At the start of the 2000s, Richardson’s own aesthetic and reputation really took off as, partly under his influence, fashionable young urban people adopted what the critic Mark Greif calls the white hipster style. As Greif has pointed out, this look – trucker caps, cap-sleeve T-shirts, Aviators, tattoos, porny moustaches, cheap tinned beer as a style statement – appropriated the taste of 1970s American white suburbs and “trailer trash”. And while this culture could seem terribly ironic and kitsch, it served as a cover for some 70s-style racism and sexism.

There is another point. In the Face’s office in the 1990s, issues were sometimes raised about the treatment of young models in Paris and Milan. In 1997 we ran a cover story by the writer Chris Heath in which the model Karen Elson spoke frankly about her experiences of those of her friends. Of working in Milan, she said:

“There are a lot of blond-hair, blue eyes very stunningly beautiful girls out there, and these men just say the most hideous things. Literally pull the pants down, do the thing, say ‘Amore – watch this.’ There were little 15- or 14-year-olds from Poland or from England or wherever, and they’d be out with these playboys in Italy, being taken out, wined and dined. And then guess what they expected in return?”

The story attracted angry complaints from Elson’s agency, Models One, and at one point during the interviews, we had the impression that it was trying to sabotage it. The agency was angry, chiefly because we had said that it had repeatedly lied to us during the arrangements, but I found it striking that they didn’t mention Elson’s complaints. And while agencies often protested that they couldn’t protect models all the time, they could get pretty protective when their own reputations were threatened.

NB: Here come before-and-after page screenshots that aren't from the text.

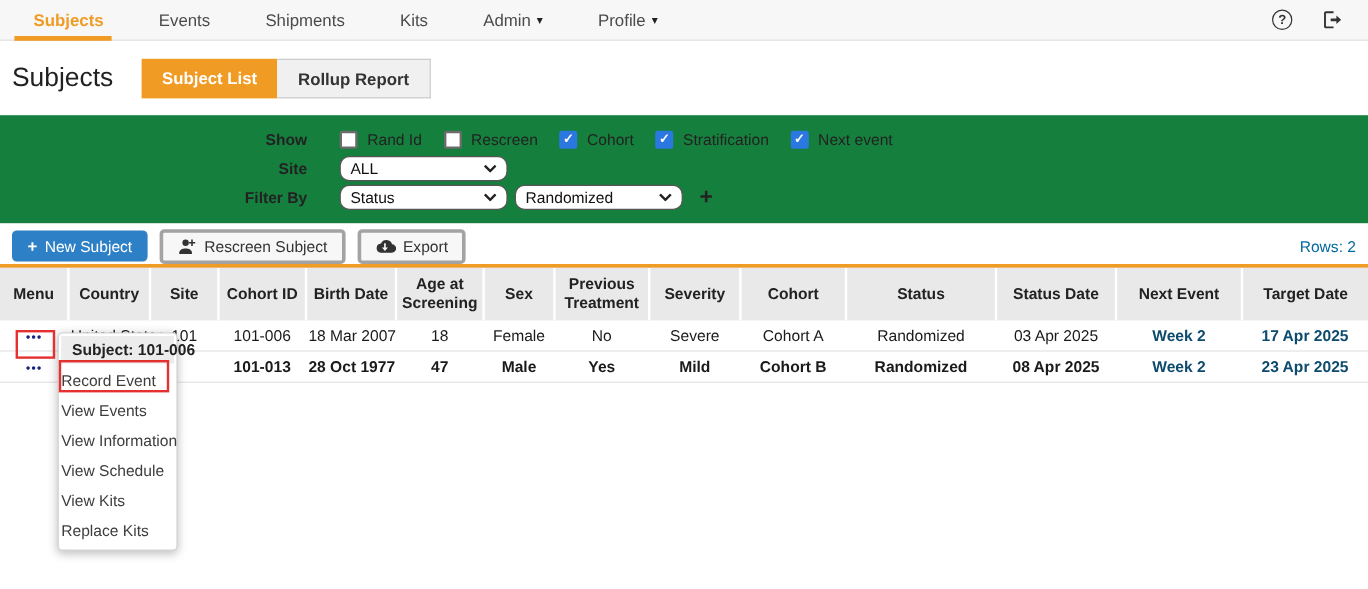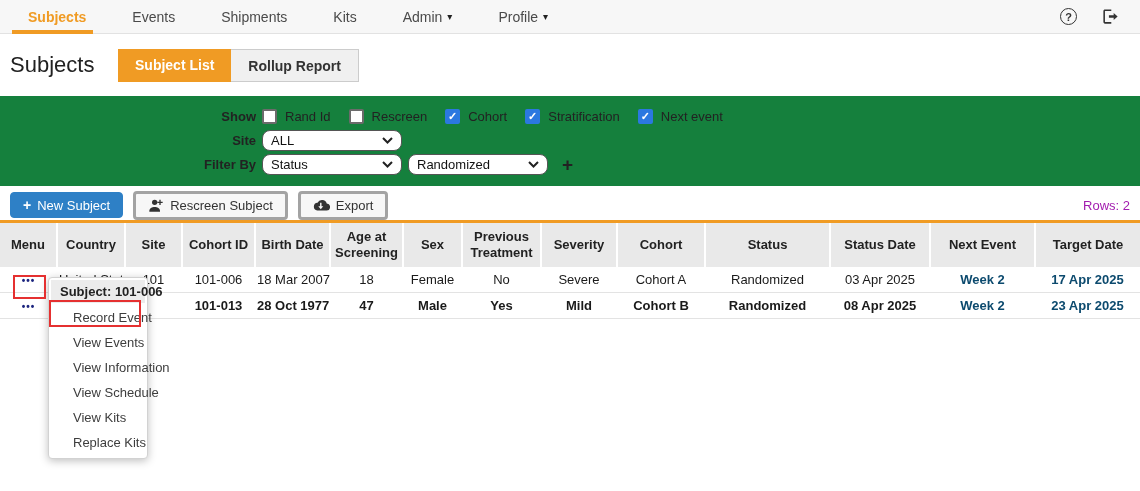--- a/index.html
+++ b/index.html
@@ -33,7 +33,7 @@
   .filter-panel { background:#15803d; padding:7px 0 9px 0; }
   .f-row { display:flex; align-items:center; min-height:22px; margin:2px 0; }
   .f-label { width:256px; text-align:right; font-weight:bold; font-size:13px; color:#222; flex-shrink:0; }
-  .f-content { display:flex; align-items:center; margin-left:6px; }
+  .f-content { display:flex; align-items:center; margin-left:27px; }
   .cb-group { display:flex; align-items:center; gap:8px; margin-right:18px; font-size:13px; color:#222; cursor:pointer; }
   .cb { width:15px; height:15px; border:2px solid #6b6b6b; border-radius:2px; background:#fff;
         display:flex; align-items:center; justify-content:center; }

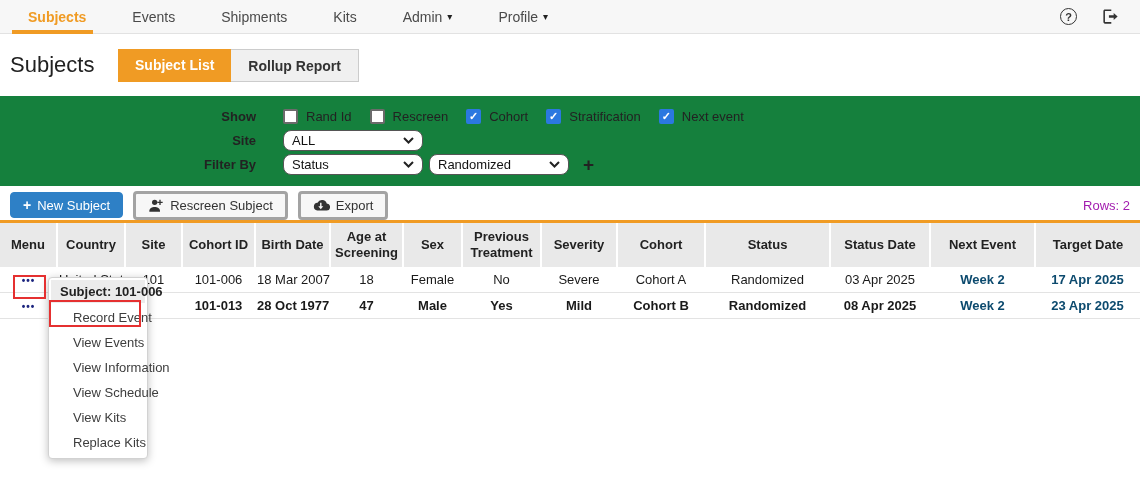--- a/index.html
+++ b/index.html
@@ -51,7 +51,7 @@
   .btn-primary { background:#2e80c6; color:#fff; border:1px solid #2e80c6; }
   .btn-secondary { background:#f7f7f7; color:#333; border:3px solid #a3a3a3; }
   .btn .plus-glyph { font-weight:bold; font-size:14px; }
-  .rows-count { margin-left:auto; font-size:13px; color:#a21caf; }
+  .rows-count { margin-left:auto; font-size:13px; color:#0369a1; }
 
   
   table { width:1140px; border-collapse:collapse; table-layout:fixed; margin-top:2px;

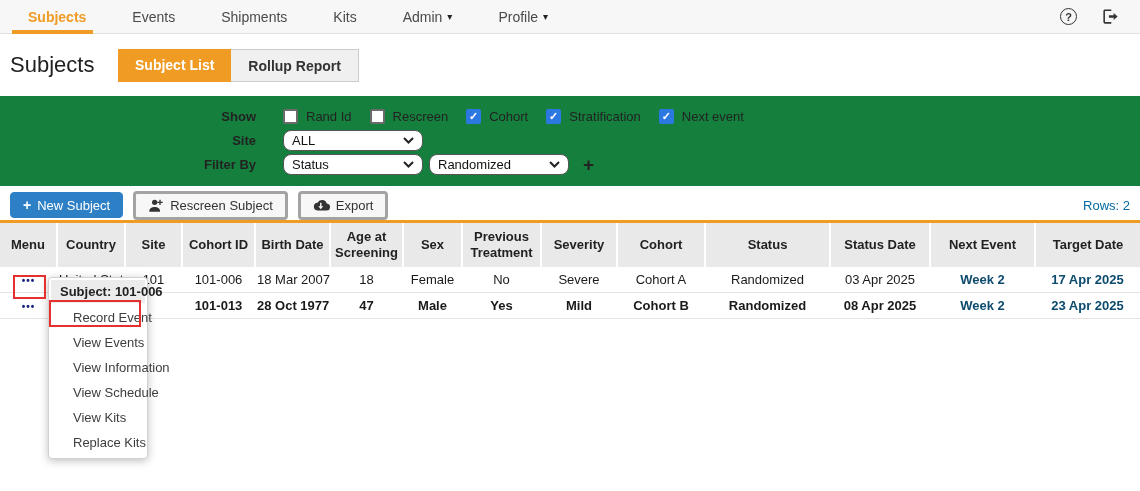--- a/index.html
+++ b/index.html
@@ -72,7 +72,7 @@
                   box-shadow:0 2px 8px rgba(0,0,0,0.25); z-index:5; padding-bottom:3px; }
   .menu-header { background:#ececec; font-weight:bold; font-size:13px; color:#222;
                  margin:2px; padding:4px 6px 4px 9px; white-space:nowrap; }
-  .menu-item { font-size:13px; color:#3d3d3d; padding:5px 0 5px 24px; cursor:pointer; white-space:nowrap; }
+  .menu-item { font-size:13px; color:#3d3d3d; padding:5px 0 5px 2px; cursor:pointer; white-space:nowrap; }
 
   
   .annotation-box { position:absolute; border:2px solid #e53030; z-index:10; pointer-events:none; }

If “everyone knew” about the Richardson allegations, so did the agencies who continued to send young women to his castings without – say the women – adequately preparing them. Most people in the industry agree that in recent years agencies’ responsibilities have been taken more seriously, particularly in London. However, there are still stories of predators in Milanese bars and Parisian nightclubs, and unknown sleazebags and women from Gdansk are less sexy for the media than stories in which you can show pictures of Miley on her wrecking ball, or weird Uncle Terry gurning with Barack Obama. It would be heartening if, rather than acting as if Condé Nast distancing itself from Richardson will purge such problems, the debate moved on to some of that.